(Stored dataset items)
********************
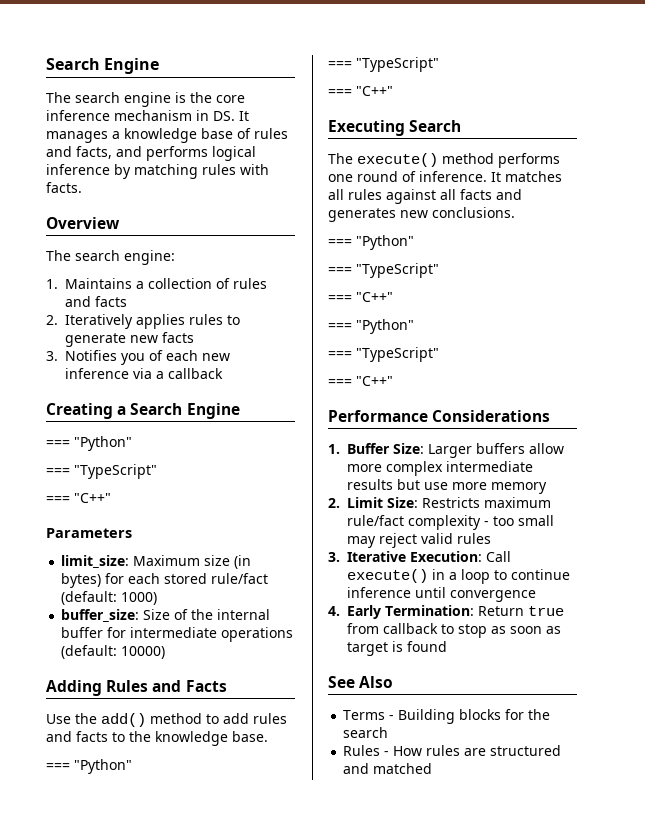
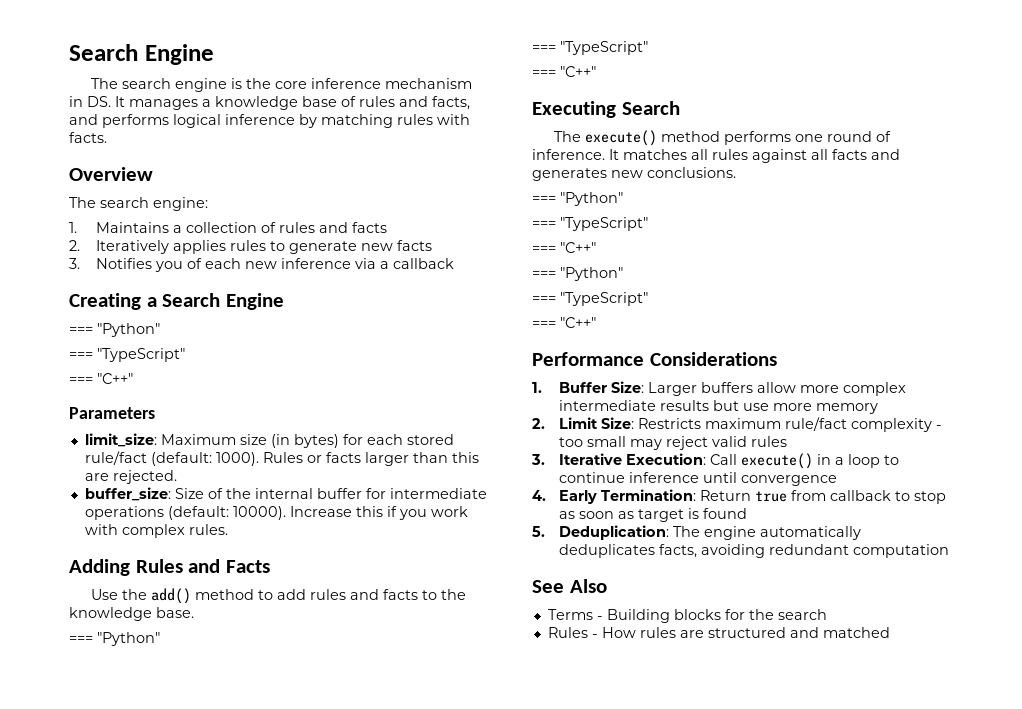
- limit_size: Maximum size (in bytes) for each stored rule/fact (default: 1000)
+ limit_size: Maximum size (in bytes) for each stored rule/fact (default: 1000). Rules or facts larger than this are rejected.
- buffer_size: Size of the internal buffer for intermediate operations (default: 10000)
+ buffer_size: Size of the internal buffer for intermediate operations (default: 10000). Increase this if you work with complex rules.
+ 5. Deduplication: The engine automatically deduplicates facts, avoiding redundant computation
********************
Each line of the data above is to be output exactly; the pictures are not to appear.

- limit_size: Maximum size (in bytes) for each stored rule/fact (default: 1000)
+ limit_size: Maximum size (in bytes) for each stored rule/fact (default: 1000). Rules or facts larger than this are rejected.
- buffer_size: Size of the internal buffer for intermediate operations (default: 10000)
+ buffer_size: Size of the internal buffer for intermediate operations (default: 10000). Increase this if you work with complex rules.
+ 5. Deduplication: The engine automatically deduplicates facts, avoiding redundant computation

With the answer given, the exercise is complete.